Adam – What advice do have for making money flipping and selling cars? Not necessarily even collectors cars but Hondas, Toyotas, Mazdas, etc.
Antonio – Honesty it will always pay off to be upfront and honest about anything that you know about a car. The great thing about collector cars is that they all have a value, even the ones that are just for parts. And furthermore, there is always a buyer at the right price regardless of whether it’s a trailer queen or a rust bucket. The endless imaginations and desires of car enthusiasts create a market for cars of all types and conditions.
Adam – Alright, thanks for sharing that advice From what I can tell both of you focus on buying the right car instead of selling it, is this an accurate assessment? Also you rely on friends to help you find good cars. Is this important even for selling regular cars?
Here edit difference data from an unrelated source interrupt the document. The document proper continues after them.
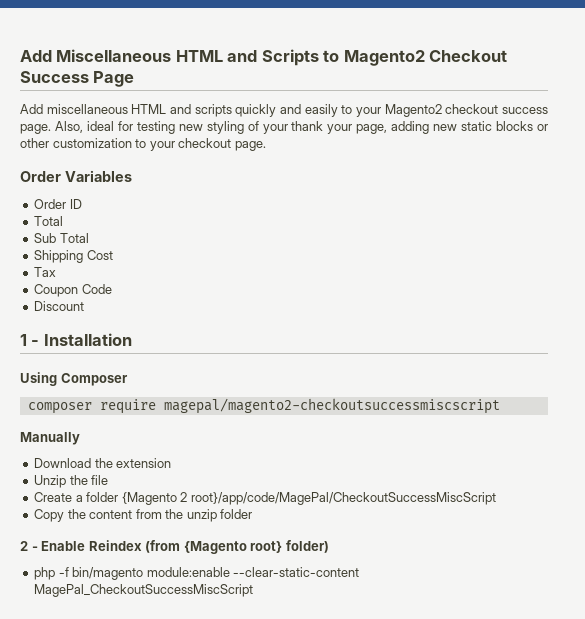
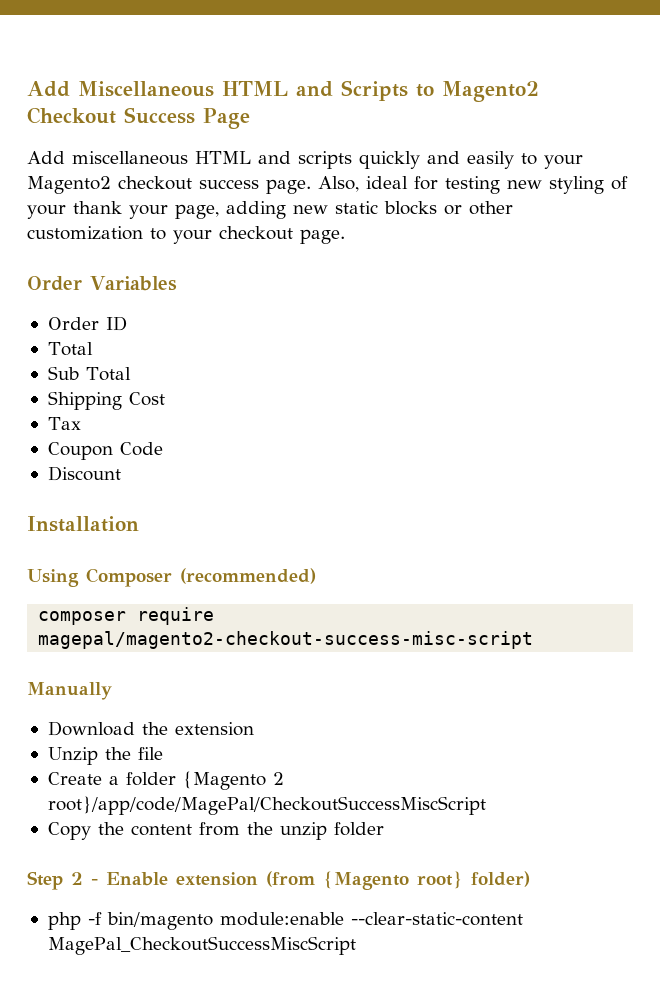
[20,334,40,346] 1 - -> (121, 473) none
(128, 379) none -> [180,568,316,584] (recommended)
[163,398,500,414] magepal/magento2-checkoutsuccessmiscscript -> [38,631,534,649] magepal/magento2-checkout-success-misc-script
(253, 514) none -> [27,871,63,890] Step
[88,540,142,551] Reindex -> [176,872,258,886] extension

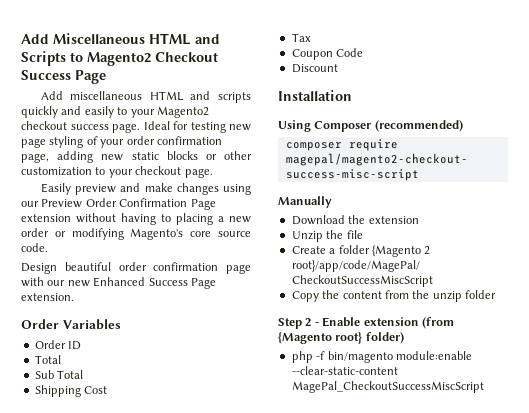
[318,176,408,192] Also, ideal -> [143,121,170,130] Ideal
(542, 184) none -> [21,138,46,148] page
[73,201,168,219] thank your -> [126,136,222,145] order confirmation
(345, 236) none -> [40,183,251,195] [21,198,216,210] [21,213,251,225] [21,228,251,240] [21,243,48,252] [21,262,251,274] [21,277,216,289] [21,293,74,301] // Easily preview and make changes using our Preview Order Confirmation Page extension without having to placing a new order or modifying Magento's core source code. // Design beautiful order confirmation page with our new Enhanced Success Page extension.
Yusuf – We have built a business that focuses on two simple things: finding the rarest and the finest. We base our purchases on our own taste and what we believe will be a good tangible investment. Enthusiasts should always buy what they like and what they believe in, much like investing in a company through the stock market. Getting leads from people you know and trust is always a plus.
Adam – How much money to you guys usually spend traveling and transporting a car back to the US? Does it vary depending on the car or do you set a budget?
Antonio – It’s impossible to nail down a specific figure. It all depends on the car, the location, the condition, etc. That is a great reason why our stories are interesting and compelling: there are no two deals that are the same.
Adam – When you buy collector cars on the show it seems you want to get back double what you paid for it, right?
Antonio– Anybody would love to get back double what is paid, but that is rarely the case. The part that is difficult to understand is that transportation and taxes are a huge part of importing and exporting cars, which is a cost that is not displayed on the show. And we are an established business with 12 employees back here in Austin, so like most brick and mortar businesses we have a sizeable overhead. We try to make the best business transactions that we can. But as long as we can make a profit and we feed our addiction of cars and adventure, we are happy campers.
Awesome, thanks so much for taking the time to do an interview and I wish the best of luck to both of you with Chrome Underground and Motoreum.
END OF INTERVIEW
To catch Chrome Underground on TV you can tune in on Friday nights at 10pm.